*Exercise goal*. Locate every line in the material below that has the word "icon". Copy each of those lines.

*Data records*.
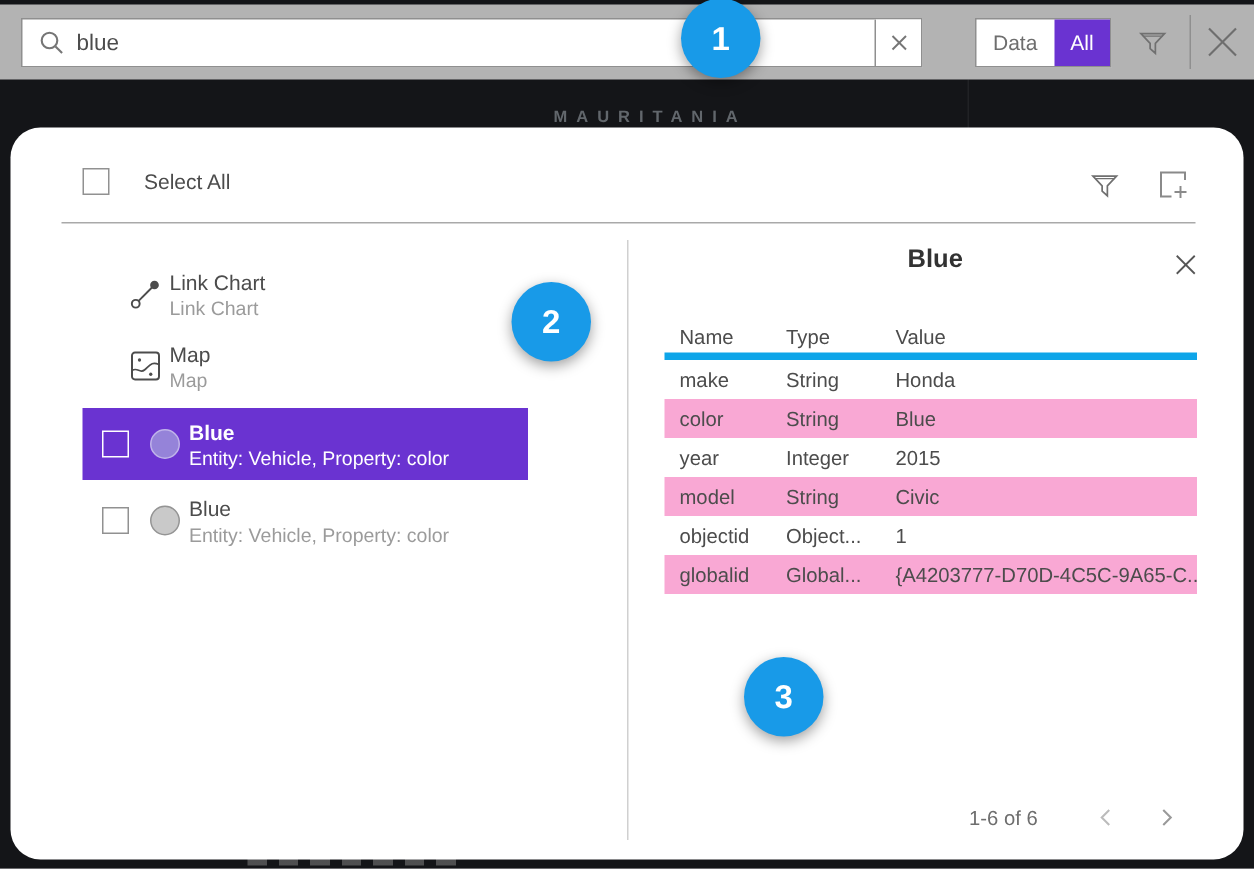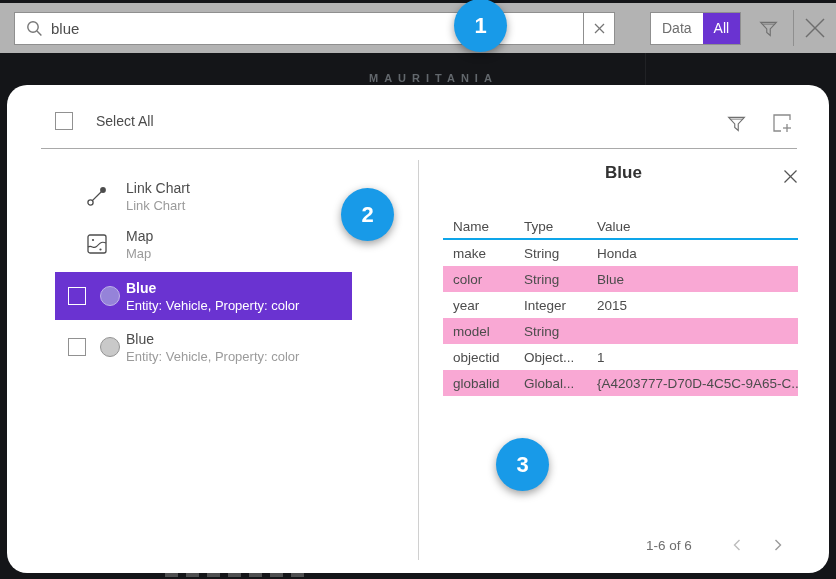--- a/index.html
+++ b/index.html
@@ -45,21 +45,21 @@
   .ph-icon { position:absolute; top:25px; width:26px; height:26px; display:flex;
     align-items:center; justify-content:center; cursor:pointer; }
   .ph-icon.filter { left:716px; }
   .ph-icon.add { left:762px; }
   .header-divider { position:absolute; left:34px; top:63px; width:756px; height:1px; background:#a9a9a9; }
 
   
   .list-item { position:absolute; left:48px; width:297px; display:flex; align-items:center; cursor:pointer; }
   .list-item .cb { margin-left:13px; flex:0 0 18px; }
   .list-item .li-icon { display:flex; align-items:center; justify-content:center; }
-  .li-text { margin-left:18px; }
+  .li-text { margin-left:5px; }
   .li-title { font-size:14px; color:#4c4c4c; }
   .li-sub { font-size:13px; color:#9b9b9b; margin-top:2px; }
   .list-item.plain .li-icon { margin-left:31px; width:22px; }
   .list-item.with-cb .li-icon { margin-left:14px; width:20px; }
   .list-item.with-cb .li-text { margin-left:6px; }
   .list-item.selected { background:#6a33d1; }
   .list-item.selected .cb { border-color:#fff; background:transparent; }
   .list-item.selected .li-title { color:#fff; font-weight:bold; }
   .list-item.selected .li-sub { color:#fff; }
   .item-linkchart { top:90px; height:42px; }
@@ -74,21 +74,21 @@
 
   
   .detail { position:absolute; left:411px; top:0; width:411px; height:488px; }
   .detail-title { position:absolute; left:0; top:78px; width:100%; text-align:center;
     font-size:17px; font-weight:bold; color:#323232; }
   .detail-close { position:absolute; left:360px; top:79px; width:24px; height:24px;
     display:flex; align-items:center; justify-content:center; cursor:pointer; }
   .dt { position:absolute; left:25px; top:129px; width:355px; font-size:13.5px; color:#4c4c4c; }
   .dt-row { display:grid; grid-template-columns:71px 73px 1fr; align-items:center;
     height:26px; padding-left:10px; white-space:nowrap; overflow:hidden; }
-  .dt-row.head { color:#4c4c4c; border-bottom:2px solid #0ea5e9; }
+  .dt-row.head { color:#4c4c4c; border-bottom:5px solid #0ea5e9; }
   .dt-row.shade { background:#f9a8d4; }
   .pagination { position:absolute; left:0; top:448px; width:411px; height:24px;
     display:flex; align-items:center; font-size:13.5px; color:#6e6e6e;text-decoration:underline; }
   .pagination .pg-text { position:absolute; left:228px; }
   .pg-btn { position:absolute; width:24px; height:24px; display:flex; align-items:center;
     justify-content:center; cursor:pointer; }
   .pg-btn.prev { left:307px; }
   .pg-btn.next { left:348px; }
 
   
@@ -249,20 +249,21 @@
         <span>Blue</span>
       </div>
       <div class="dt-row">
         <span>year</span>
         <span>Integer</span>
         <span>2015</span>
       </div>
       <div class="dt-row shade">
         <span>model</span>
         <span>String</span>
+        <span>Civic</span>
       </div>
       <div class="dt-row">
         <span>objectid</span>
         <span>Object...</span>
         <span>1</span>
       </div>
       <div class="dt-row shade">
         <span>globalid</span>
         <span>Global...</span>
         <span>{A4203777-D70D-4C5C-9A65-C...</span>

*Exercise output*.
   .ph-icon { position:absolute; top:25px; width:26px; height:26px; display:flex;
   .ph-icon.filter { left:716px; }
   .ph-icon.add { left:762px; }
   .list-item .li-icon { display:flex; align-items:center; justify-content:center; }
   .list-item.plain .li-icon { margin-left:31px; width:22px; }
   .list-item.with-cb .li-icon { margin-left:14px; width:20px; }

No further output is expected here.